Structured diff data

◇ ◇ ◇ ◇ ◇

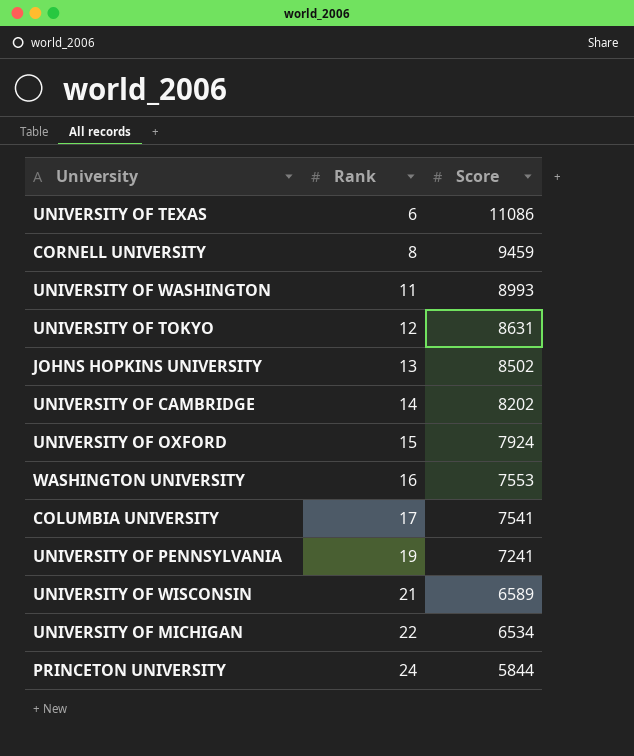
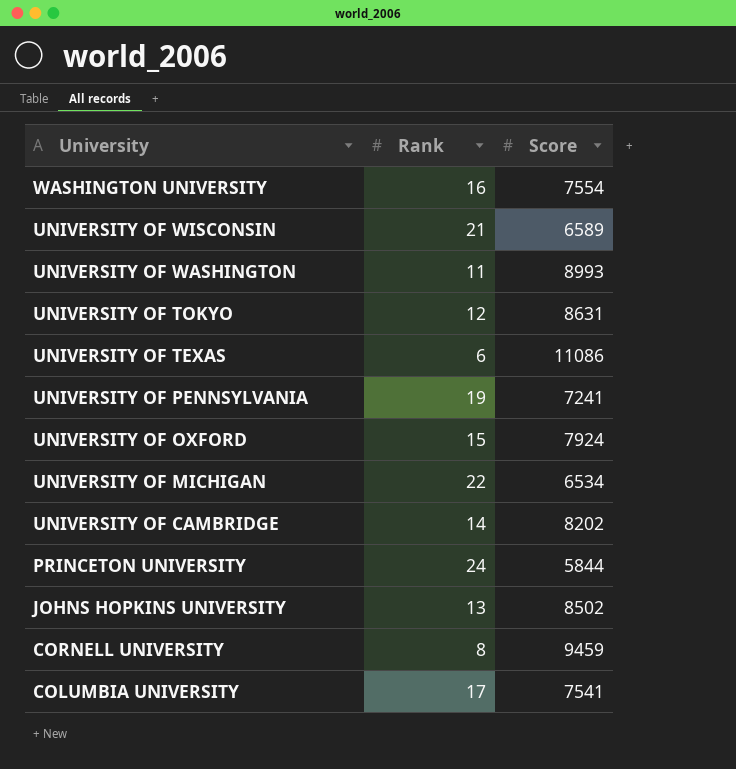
row order: Rank ascending -> University descending
WASHINGTON UNIVERSITY | Score: 7553 -> 7554

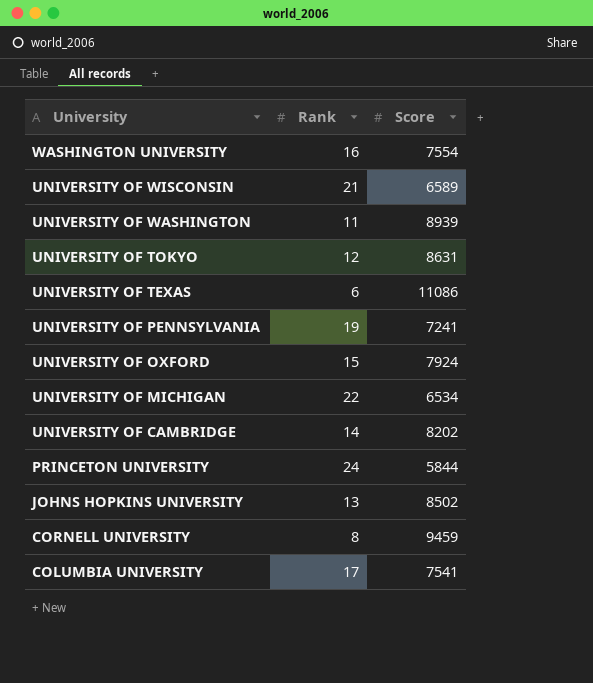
UNIVERSITY OF WASHINGTON | Score: 8993 -> 8939

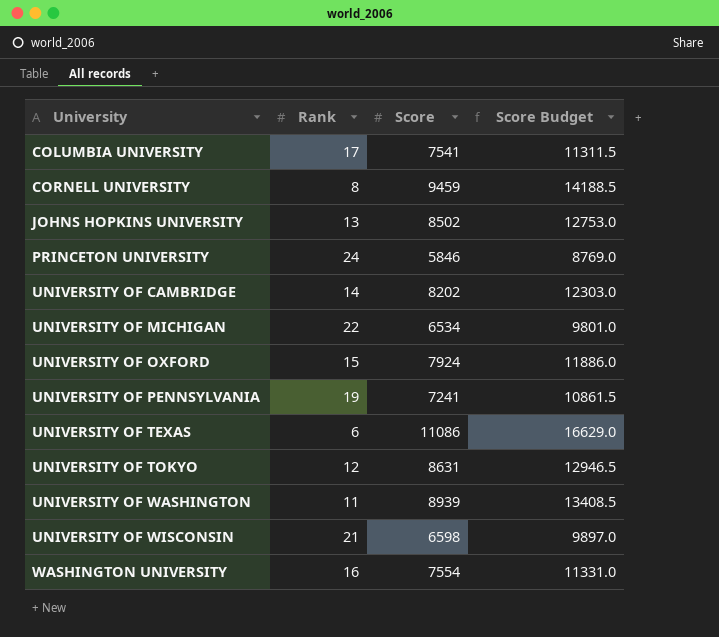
row order: University descending -> University ascending
column Score Budget | formula: none -> [Score] * 1.5
PRINCETON UNIVERSITY | Score: 5844 -> 5846
UNIVERSITY OF WISCONSIN | Score: 6589 -> 6598

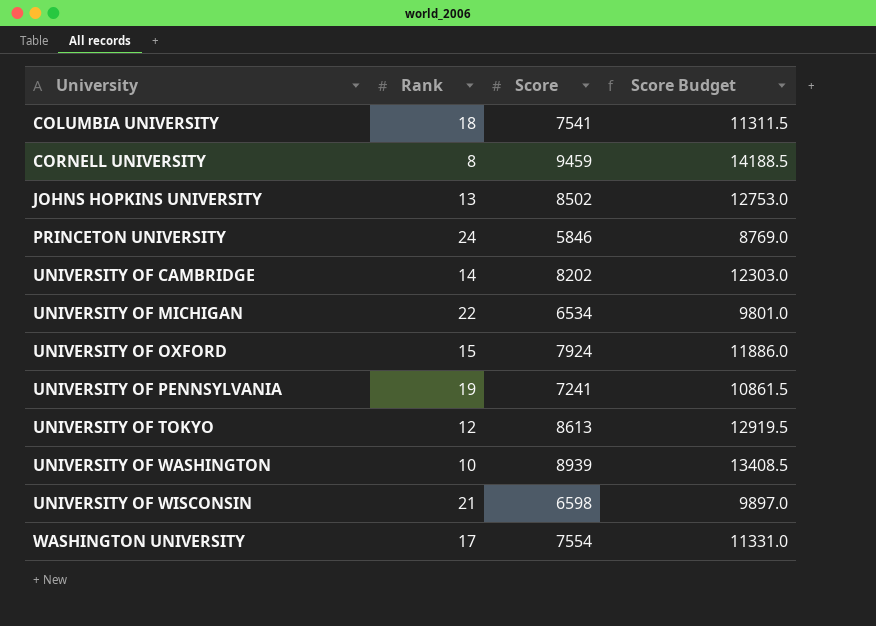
row UNIVERSITY OF TEXAS: 6 | 11086 | 16629.0 -> none
COLUMBIA UNIVERSITY | Rank: 17 -> 18
UNIVERSITY OF TOKYO | Score: 8631 -> 8613
UNIVERSITY OF TOKYO | Score Budget: 12946.5 -> 12919.5
UNIVERSITY OF WASHINGTON | Rank: 11 -> 10
WASHINGTON UNIVERSITY | Rank: 16 -> 17

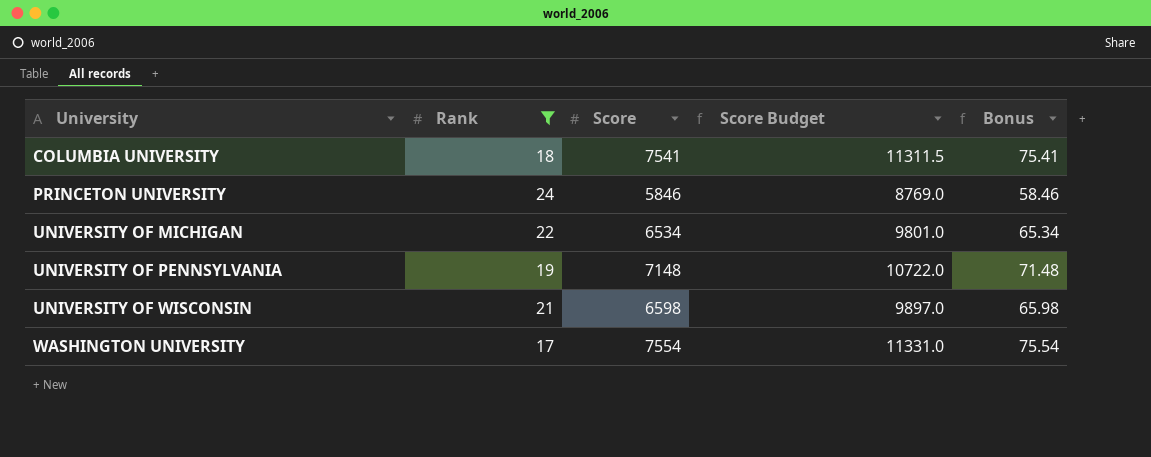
filter: none -> Rank >= 17
column Bonus | formula: none -> [Score] * 0.01
UNIVERSITY OF PENNSYLVANIA | Score: 7241 -> 7148
UNIVERSITY OF PENNSYLVANIA | Score Budget: 10861.5 -> 10722.0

◇ ◇ ◇ ◇ ◇

__Work item__
Nothing before the line containing "filter: none -> Rank >= 17" should be repeated; repeat that line and all later lines through the end of the data above, exactly.

__Written answer__
filter: none -> Rank >= 17
column Bonus | formula: none -> [Score] * 0.01
UNIVERSITY OF PENNSYLVANIA | Score: 7241 -> 7148
UNIVERSITY OF PENNSYLVANIA | Score Budget: 10861.5 -> 10722.0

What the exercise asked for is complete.